Birçok değişkenin etkisinde şekillenen öz yeterlik gücünün birey üzerinde yarattığı sonuçlar konusunda yapılan birçok araştırmada öz yeterlik gücünün gelişiminin iş başarımını, akademik başarıyı ve bağımlılıkla, fobilerle mücadele gibi sağlıkla ilişkili davranışları pozitif yönde etkilediği bilinmektedir. Öğretmen adaylarının etkili öğretim yöntemleri ve sınıf yönetimi konusundaki öz yeterlik inançlarının mesleklerinin ilk yıllarındaki iş verimliliklerine etkisinin araştırıldığı bir çalışmada öz yeterlik gücü yüksek öğretmenlerin çalışmaya başladıkları ilk yıllarda daha istekli, motive ve verimli bir şekilde çalıştıkları görülmüştür. Ayrıca bu öğretmenler öğrencilerinin zor öğrendiği durumlarda bile onlara bir şeyler öğretmek amacıyla daha uzun süre çalışmış, ısrarcı bir tutum sergilemişlerdir (Milner, 2002 Akt. Arastaman, 2013). PISA 2003’e katılan Japonya, Finlandiya ve Türkiye’den elde edilen veriler kullanılarak öz yeterlik gücünün, içselleştirilmiş motivasyon, kaygı ve matematik başarısı arasındaki ilişkisini araştıran bir çalışmada ise öz yeterlik gücü, içselleştirilmiş motivasyon ve kaygının matematik başarısını doğrudan etkilediği görülürken öz yeterliğin ayrıca içe yönelik motivasyon ve kaygı aracılığıyla da matematik başarısını pozitif yönde etkilediği sonucuna ulaşılmıştır (Yıldırım, 2011).
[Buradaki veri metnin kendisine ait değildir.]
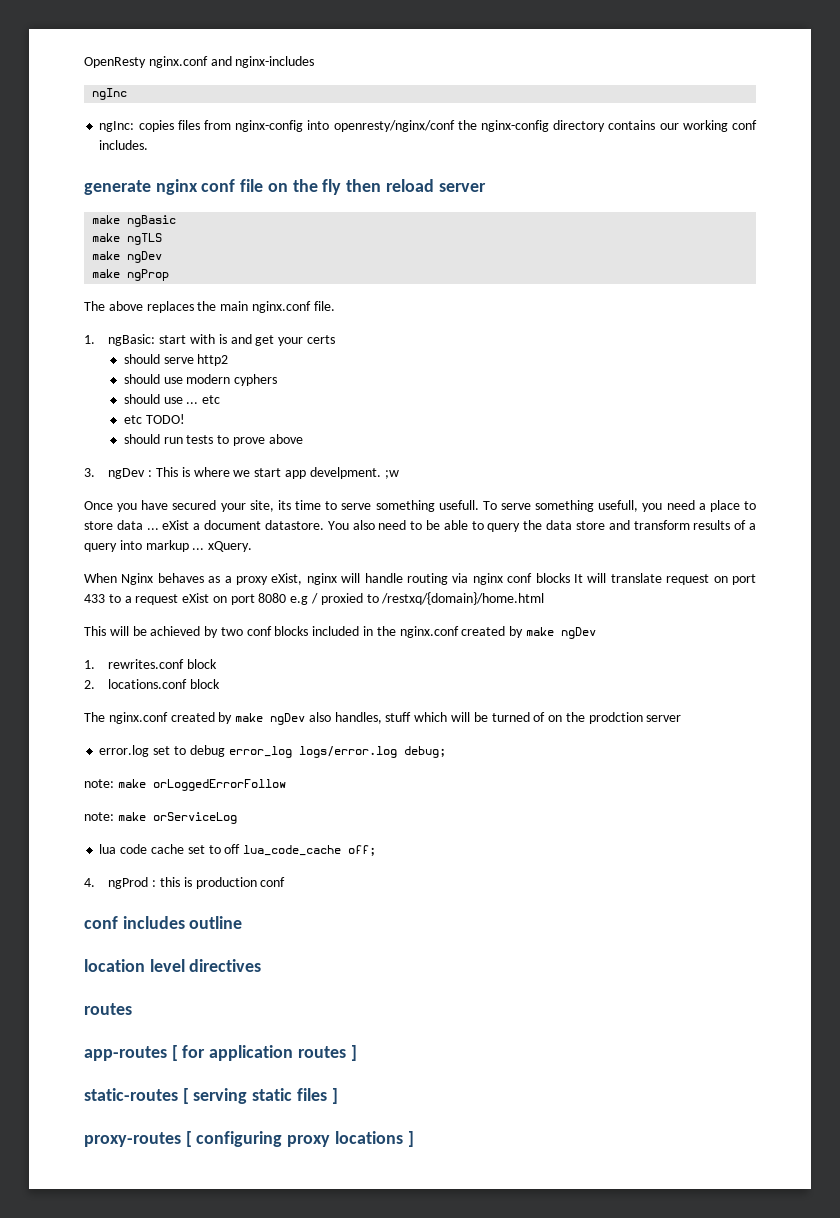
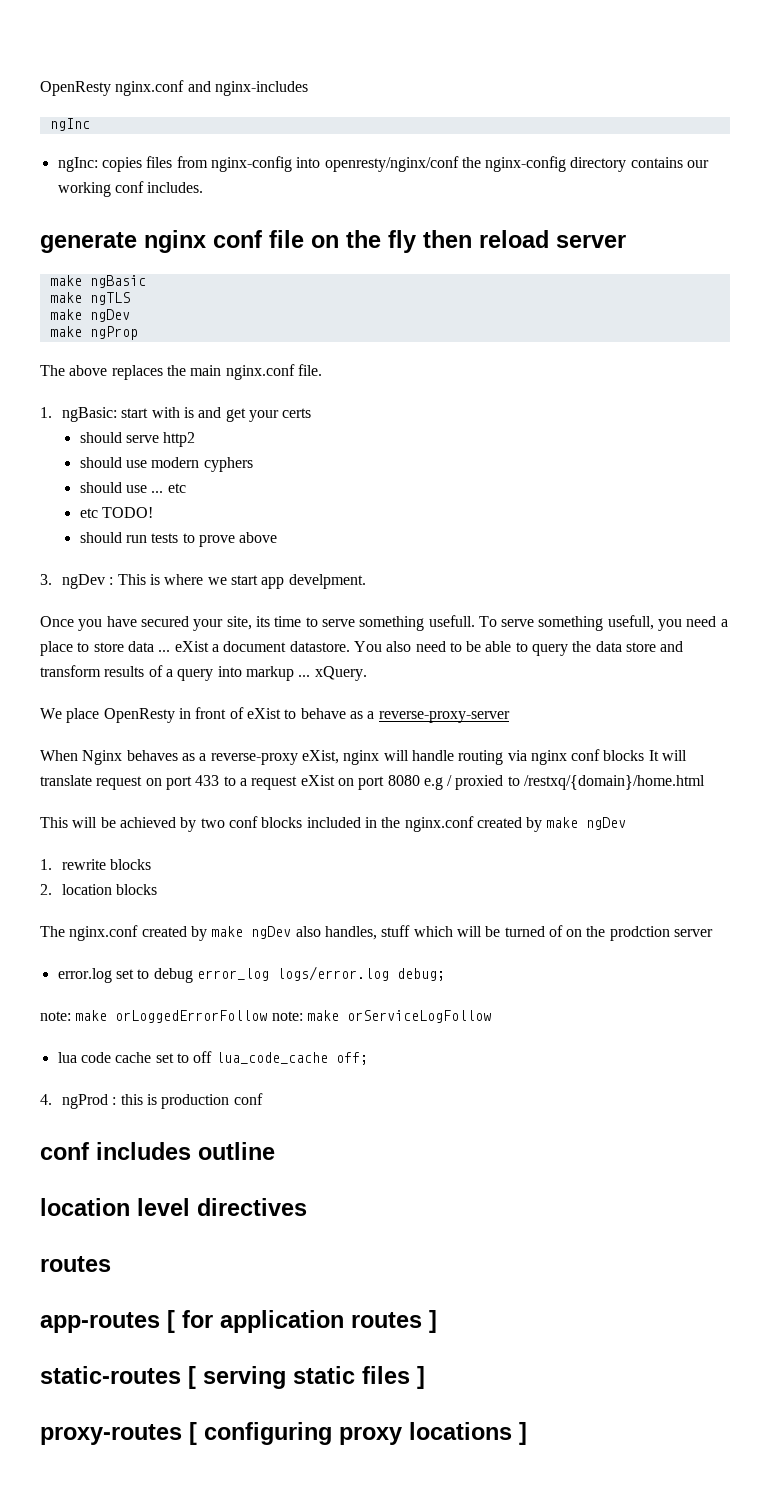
[384,470,399,479] ;w -> (366, 581) none
(253, 546) none -> [40,707,510,723] // We place OpenResty in front of eXist to behave as a reverse-proxy-server
[236,576,268,585] proxy -> [210,753,298,765] reverse-proxy
[108,659,218,669] rewrites.conf block -> [62,859,152,870] rewrite blocks
[108,679,221,689] locations.conf block -> [62,884,158,895] location blocks
[84,812,237,824] // note: make orServiceLog -> [271,1010,491,1023] note: make orServiceLogFollow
Öz yeterlik gücünün, akademik başarı, iş başarısı veya amaçlanılan herhangi bir hedefe hazırlık sürecindeki doğrudan sonuçları bilişsel, motivasyonel, duygusal ve seçimsel süreçler olmak üzere bireyde birçok farklı yönden gerçekleşmektedir.
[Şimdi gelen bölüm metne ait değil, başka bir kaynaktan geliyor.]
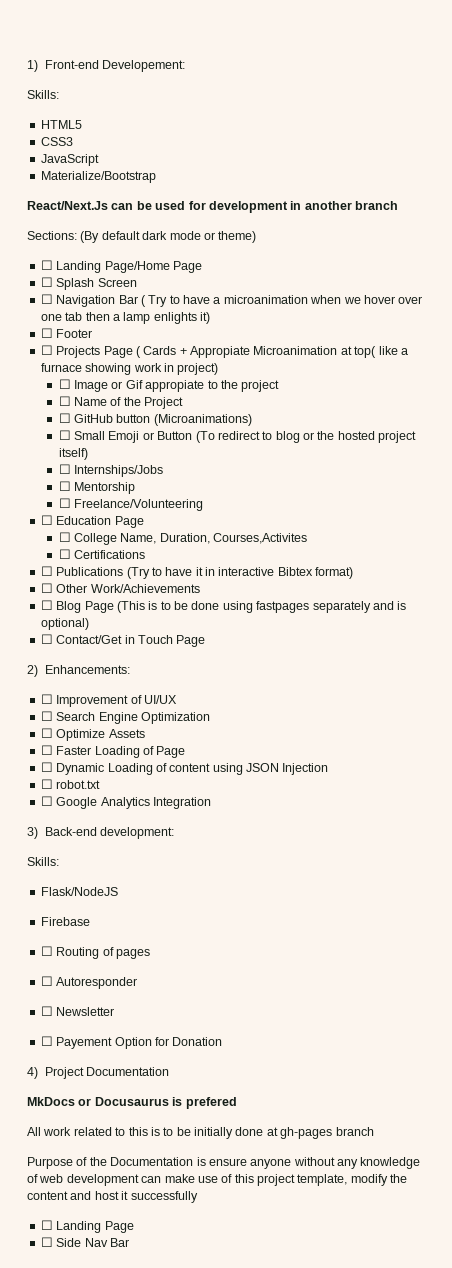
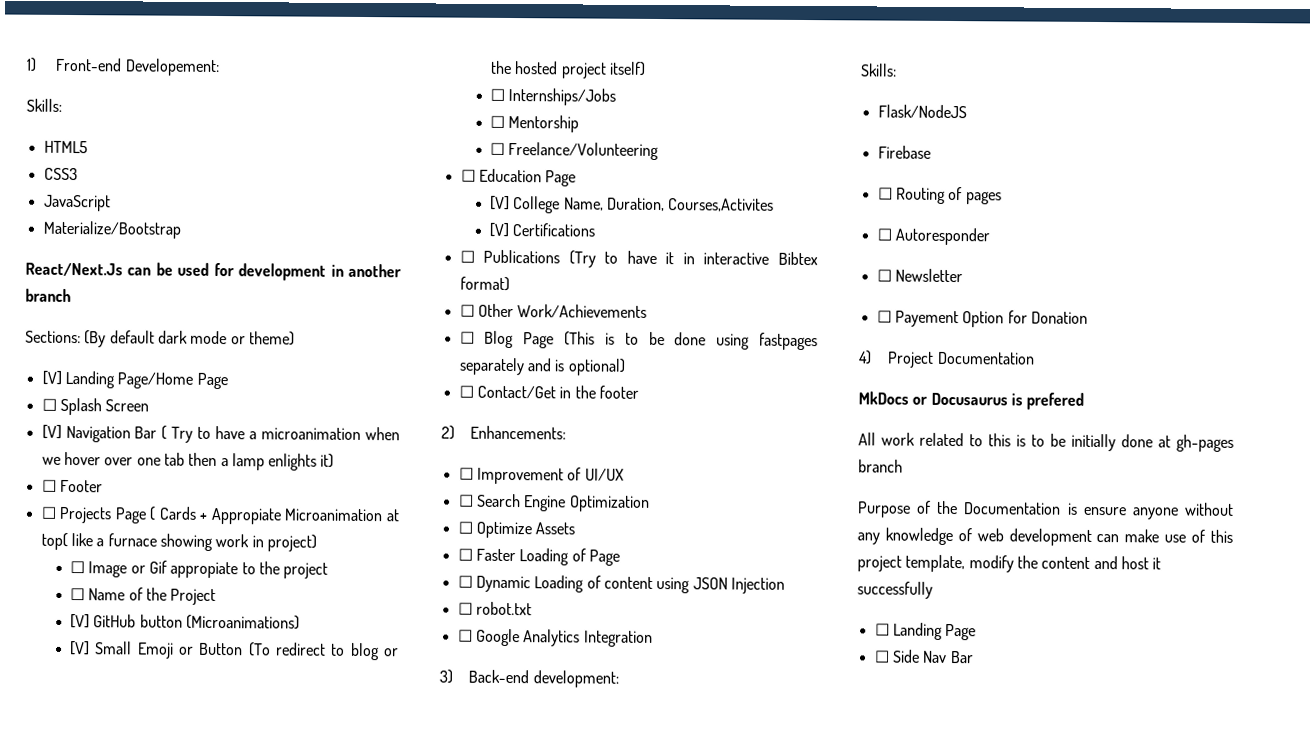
[40,260,53,270] ☐ -> [41,370,62,385] [V]
[40,294,53,304] ☐ -> [41,424,62,439] [V]
[58,413,71,423] ☐ -> [69,614,90,629] [V]
[58,430,71,440] ☐ -> [69,641,90,656] [V]
[58,532,71,542] ☐ -> [489,195,510,210] [V]
[58,549,71,559] ☐ -> [488,222,509,237] [V]
[137,635,206,647] Touch Page -> [574,385,639,399] the footer

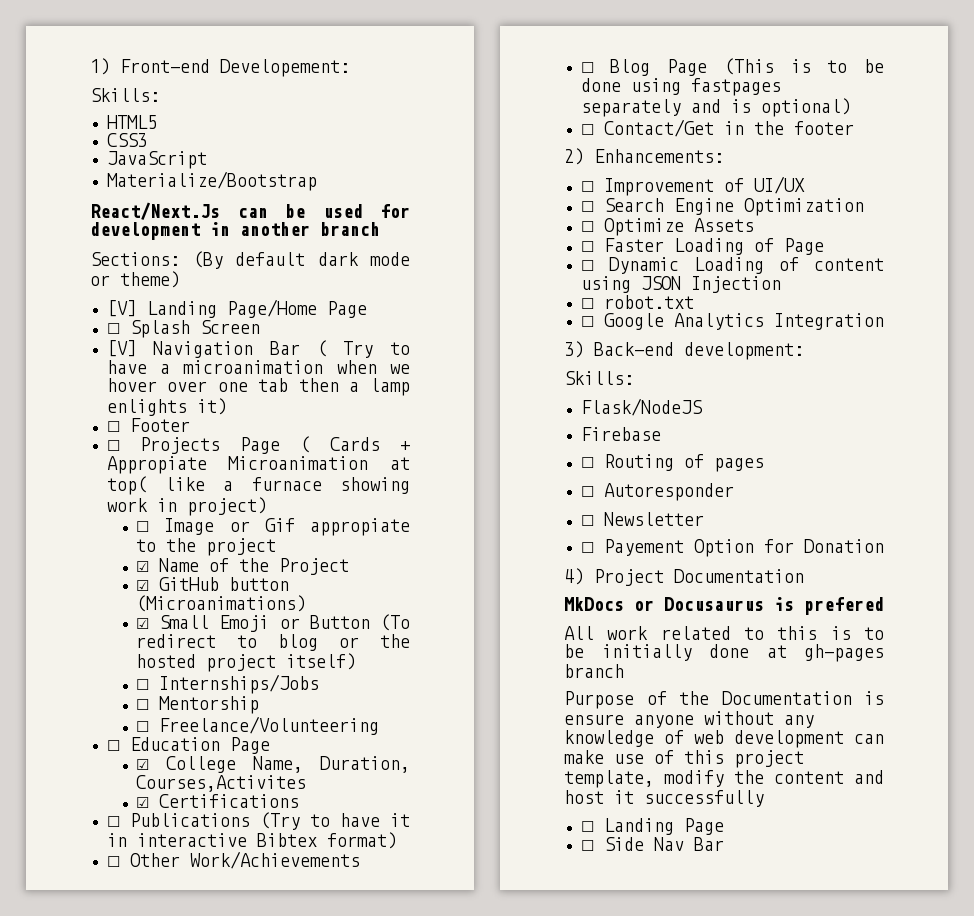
[69,588,85,601] ☐ -> [136,561,150,572] ☑
[69,614,90,629] [V] -> [136,580,150,591] ☑
[69,641,90,656] [V] -> [136,618,150,629] ☑
[489,195,510,210] [V] -> [136,759,150,770] ☑
[488,222,509,237] [V] -> [136,797,150,808] ☑

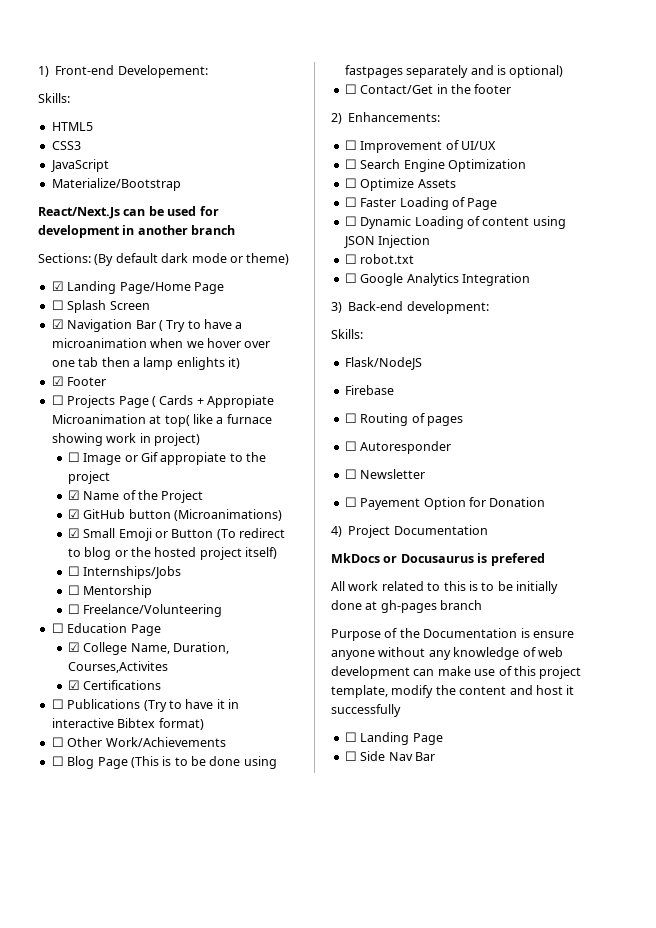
[106,300,137,317] [V] -> [51,281,64,291] ☑
[106,340,137,357] [V] -> [51,319,64,329] ☑
[106,421,120,432] ☐ -> [51,376,64,386] ☑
Stratejik esneklik, bilişsel beceriklilik ve çevresel zorlukların üstesinden gelmede etkililik bireyin yüksek öz yeterlik gücünün bilişsel süreçteki özelliklerindendir. Öz yeterlik gücü yüksek bireyler bilişsel süreçte başarılı sonuçları gözlerinin önünde canlandırırlar ve sorun çözme çabalarını yönlendirmesi için bunları kullanırlar. Motivasyonel bir seviyede, güçlü öz yeterlik inançları olan insanlar, zorlayıcı hedefler koyarlar. Engelleri aşılabilir görürler, amaçlarına ulaşmak için ısrarla çalışırlar, güdülenmenin yüksek bir enerjide olmasıyla daha fazla çaba sarf ederler ve başarısızlığı, beceri eksikliği gibi kontrol edilemez faktörler yerine yetersiz çaba, yetersiz strateji veya olumsuz koşullar gibi kontrol edilebilir faktörlere atfederler. Olumsuz sonuçları böyle kontrol edilebilir nedenlere bağlamak iş karşısında yılmazlık gücünü son derece artırırken olumsuzluklar karşısında güdülenmenin zayıflamasını da önler. Zira birey kolaycı bir psikolojiyle dışsallaştırma yaptığı zaman, yani olası bir olumsuzluk karşısında kendi payını değil de sıklıkla dışsal etkenleri yargıladığı, olumsuz durumlar arkasında yönetemediği etkenleri gördüğü zaman büyük bir yılgınlıkla olumsuz durumu hiçbir zaman aşamayacağı inancını geliştirir, dolayısıyla bunun sonucunda da problemi çözemez. Düşük öz yeterlik gücüne sahip bireyler zayıf öz yeterlik geliştirdikleri işteki olası bir olumsuzluk karşısında güçlü içsel inanç taşıyan bir bireye kıyasla çok daha kolay vazgeçip kaçıngan davranmaktadırlar. Öğretmen adaylarının etkili öğretim yöntemleri ve sınıf yönetimi konusundaki öz yeterlik inançlarının iş verimliliklerine etkisinin araştırıldığı çalışmada da öz yeterlik gücü yüksek olan öğretmen adaylarının bu nedenden dolayı istekli ve motive bir şekilde çalıştıklarını söyleyebiliriz. Öz yeterlik gücü yüksek öğretmenler öğrencilerinin zor öğrendiği durumlarda pes etmemiş ve ısrarcı davranmışlardır. Bu durum öz yeterlik gücünün birey üzerindeki motivasyonel süreçteki bir sonucuna örnek gösterilebilir.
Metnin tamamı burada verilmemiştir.